Getting Started with Configuring Optimize Live

Learn about the 5 most important optimization settings

Getting started

Optimize Live performs best when it is properly configured with goals, constraints, and requirements appropriate for the workloads it is optimizing. One of the first steps you should take when deploying Optimize Live is to review the available configuration options, and adjust settings as needed to suit your organization’s requirements.

Optimization settings can be applied as cluster-scoped defaults, namespace-scoped defaults, or directly to individual workloads. Making sure your cluster-scoped default values are aligned with your organization’s requirements first provides the most return for your effort. You can carve out exceptions to these settings for particular namespaces or workloads later.

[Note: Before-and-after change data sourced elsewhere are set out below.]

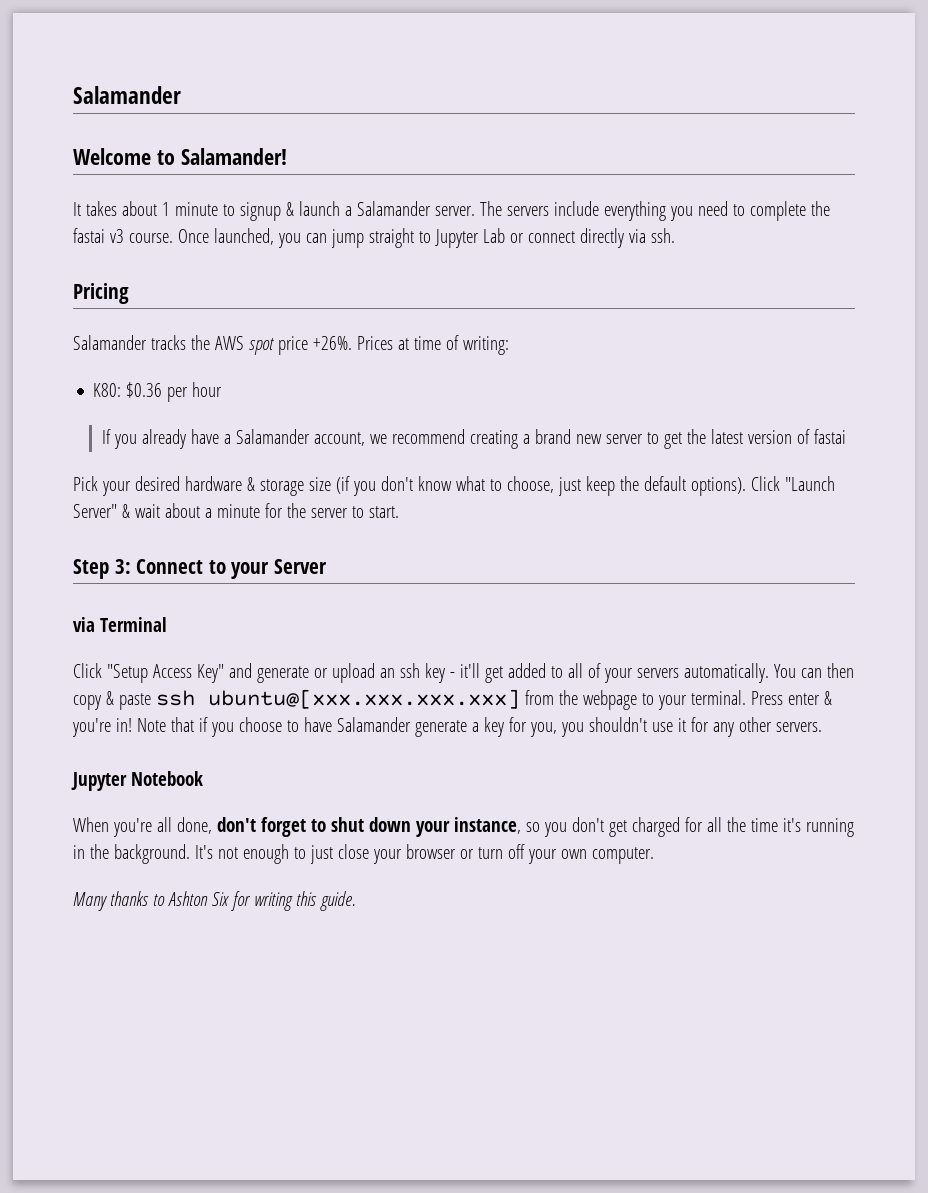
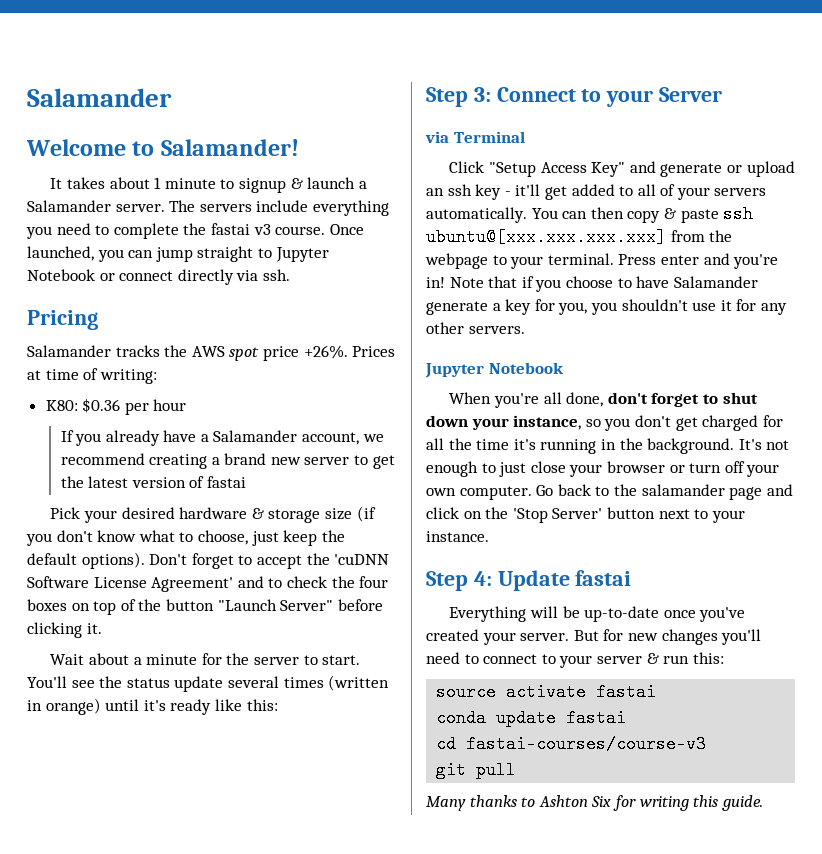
- Once launched, you can jump straight to Jupyter Lab or connect directly via ssh.
+ Once launched, you can jump straight to Jupyter Notebook or connect directly via ssh.
- Click "Launch Server" & wait about a minute for the server to start.
+ Don't forget to accept the 'cuDNN Software License Agreement' and to check the four boxes on top of the button "Launch Server" before clicking it.
+ Wait about a minute for the server to start. You'll see the status update several times (written in orange) until it's ready like this:
- Press enter & you're in!
+ Press enter and you're in!
+ Go back to the salamander page and click on the 'Stop Server' button next to your instance.
+ Step 4: Update fastai
+ Everything will be up-to-date once you've created your server. But for new changes you'll need to connect to your server & run this:
+ source activate fastai
+ conda update fastai
+ cd fastai-courses/course-v3
+ git pull

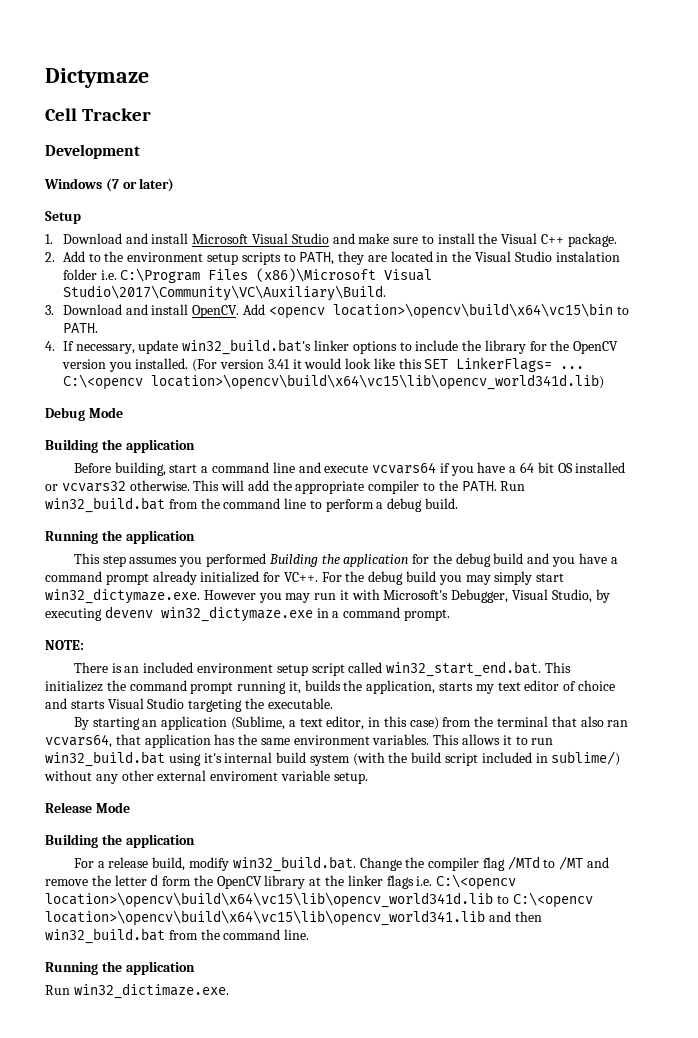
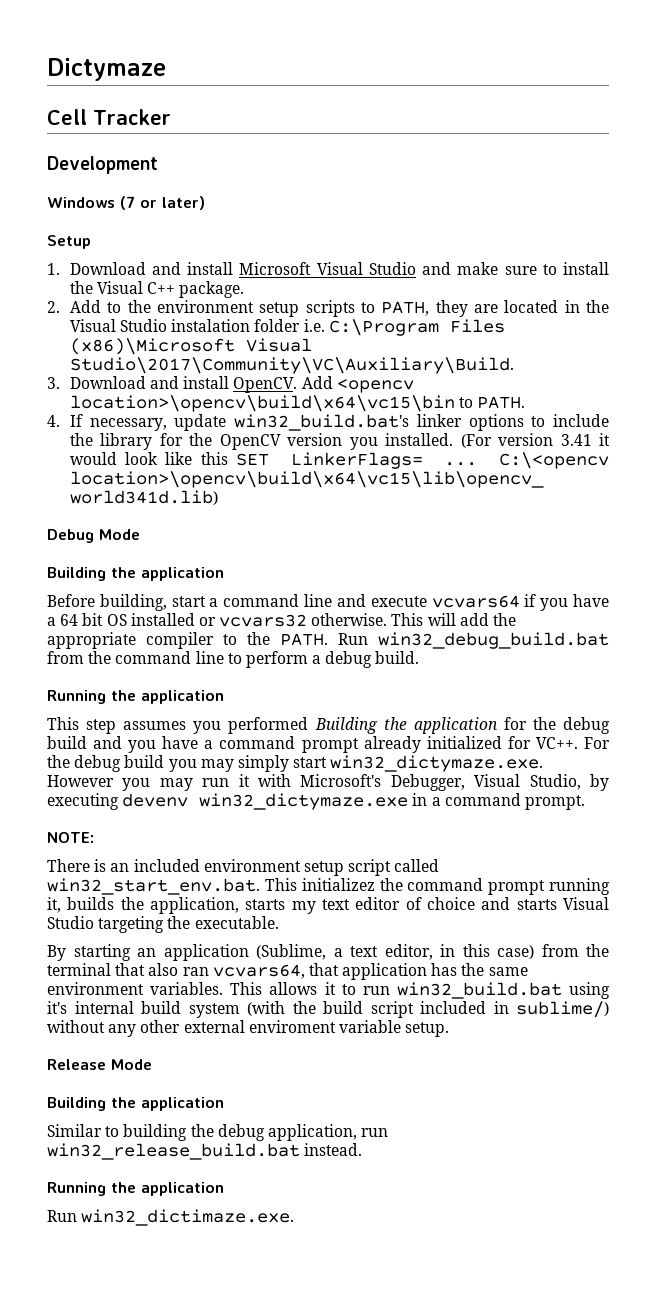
- Run win32_build.bat from the command line to perform a debug build.
+ Run win32_debug_build.bat from the command line to perform a debug build.
- There is an included environment setup script called win32_start_end.bat. This initializez the command prompt running it, builds the application, starts my text editor of choice and starts Visual Studio targeting the executable.
+ There is an included environment setup script called win32_start_env.bat. This initializez the command prompt running it, builds the application, starts my text editor of choice and starts Visual Studio targeting the executable.
- For a release build, modify win32_build.bat. Change the compiler flag /MTd to /MT and remove the letter d form the OpenCV library at the linker flags i.e. C:\<opencv location>\opencv\build\x64\vc15\lib\opencv_world341d.lib to C:\<opencv location>\opencv\build\x64\vc15\lib\opencv_world341.lib and then win32_build.bat from the command line.
+ Similar to building the debug application, run win32_release_build.bat instead.

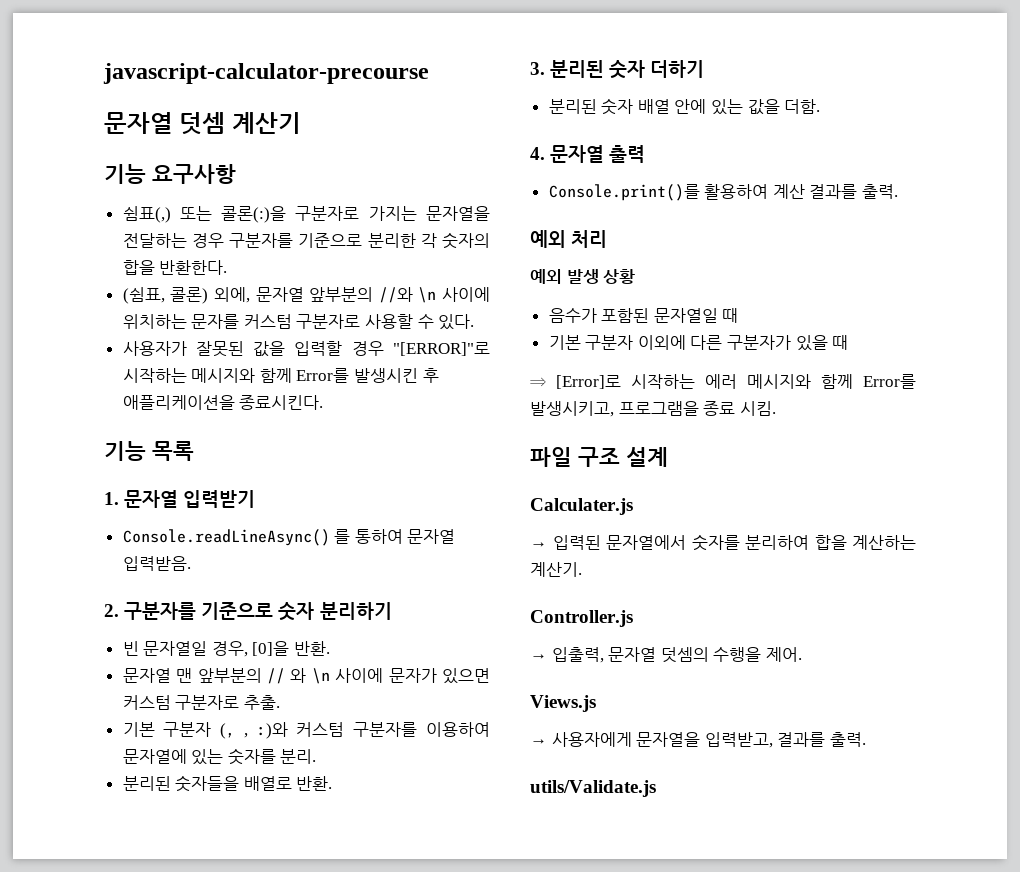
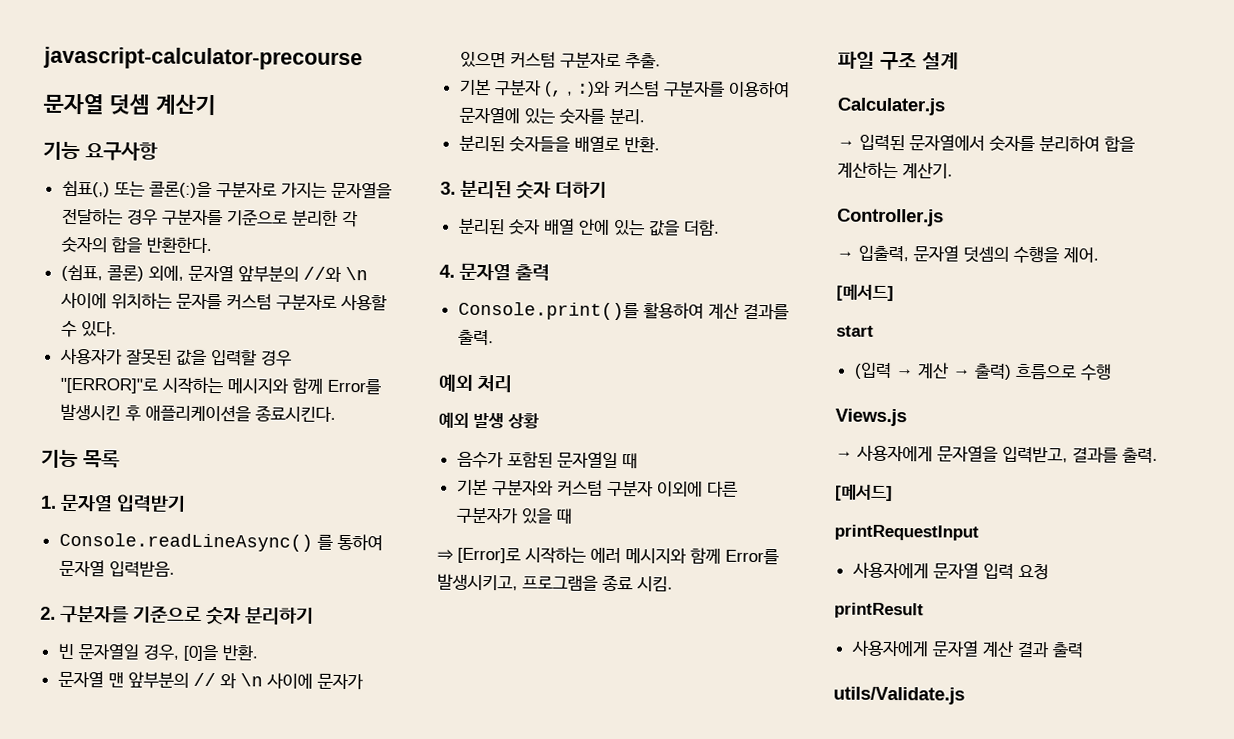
- 기본 구분자 이외에 다른 구분자가 있을 때
+ 기본 구분자와 커스텀 구분자 이외에 다른 구분자가 있을 때
  → 입출력, 문자열 덧셈의 수행을 제어.
+ [메서드]
+ start
+ (입력 → 계산 → 출력) 흐름으로 수행
  → 사용자에게 문자열을 입력받고, 결과를 출력.
+ [메서드]
+ printRequestInput
+ 사용자에게 문자열 입력 요청
+ printResult
+ 사용자에게 문자열 계산 결과 출력

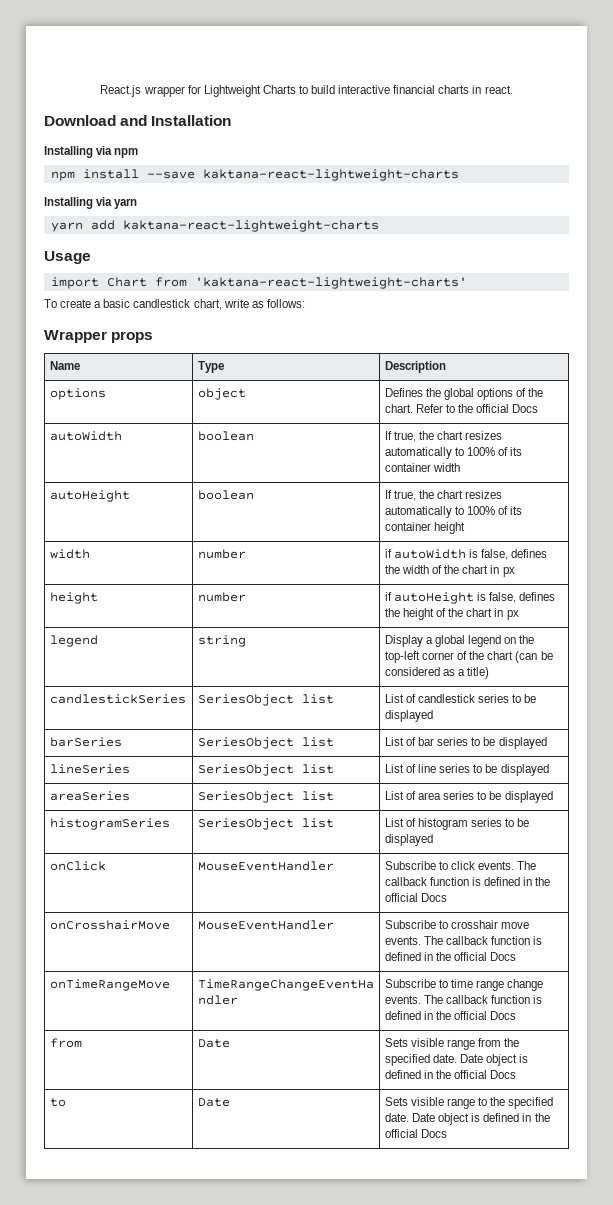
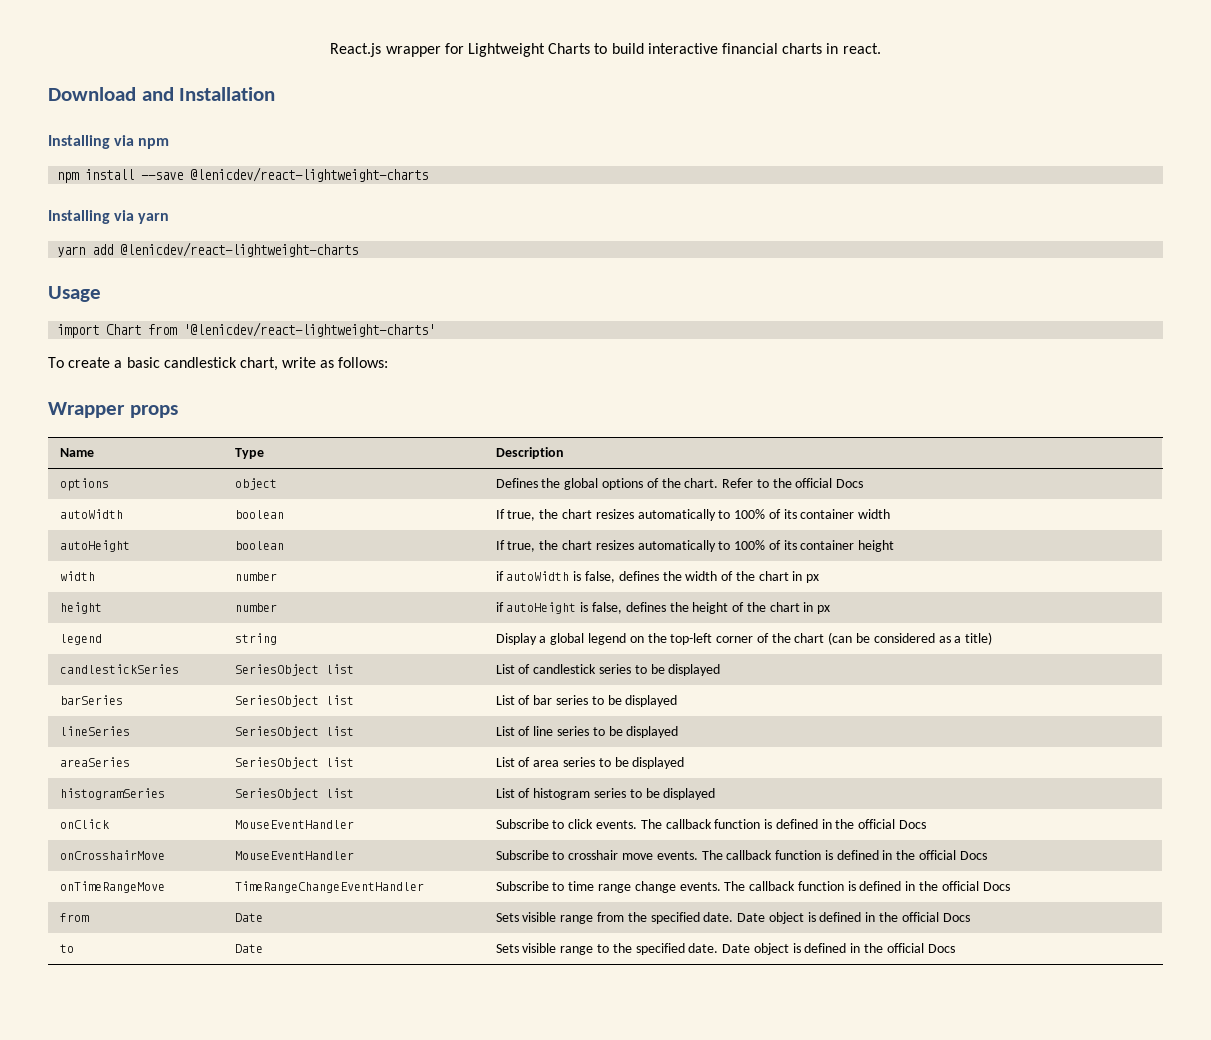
- npm install --save kaktana-react-lightweight-charts
+ npm install --save @lenicdev/react-lightweight-charts
- yarn add kaktana-react-lightweight-charts
+ yarn add @lenicdev/react-lightweight-charts
- import Chart from 'kaktana-react-lightweight-charts'
+ import Chart from '@lenicdev/react-lightweight-charts'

Sometimes the simplest way to identify adjustments that should be made is to just start applying recommendations, then examine the results and make configuration adjustments until any undesirable behavior has been resolved. This guide, however, aims to minimize the time spent in that process by giving you guidance on how to craft an informed initial optimization configuration suited to your organization’s goals, and tailored for workload types relevant to you.

The 5 most important optimization settings

Some optimization settings are more important than others. These are the top five options to learn about and consider setting cluster default values for when you’re first getting started with StormForge.

How each of these options are set can have a big impact on Optimize Live’s behavior.

Optimization goal

Optimize Live’s goal setting, which you can configure separately for CPU and memory, is a hint to the recommendation engine about how you would like it to balance the competing objectives of reliability and cost savings when generating resource request recommendations.

The default goal is Balanced, which is a middle ground between Savings and Reliability. Optimize Live always strives to ensure workloads have sufficient resource allocation for their observed actual usage. The Reliability goal puts more weight on the maximum observed usage when forecasting and recommending requests, while the Savings goal results in recommendations more tolerant of possible occasional bursting.

It’s a common practice to select the Savings optimization goal for non-prod environments, the Balanced goal for production, and the Reliability goal for specifically identified mission-critical namespaces and workloads.

Recommendation schedule

The schedule setting dictates how frequently Optimize Live evaluates workloads and updates their resource recommendations.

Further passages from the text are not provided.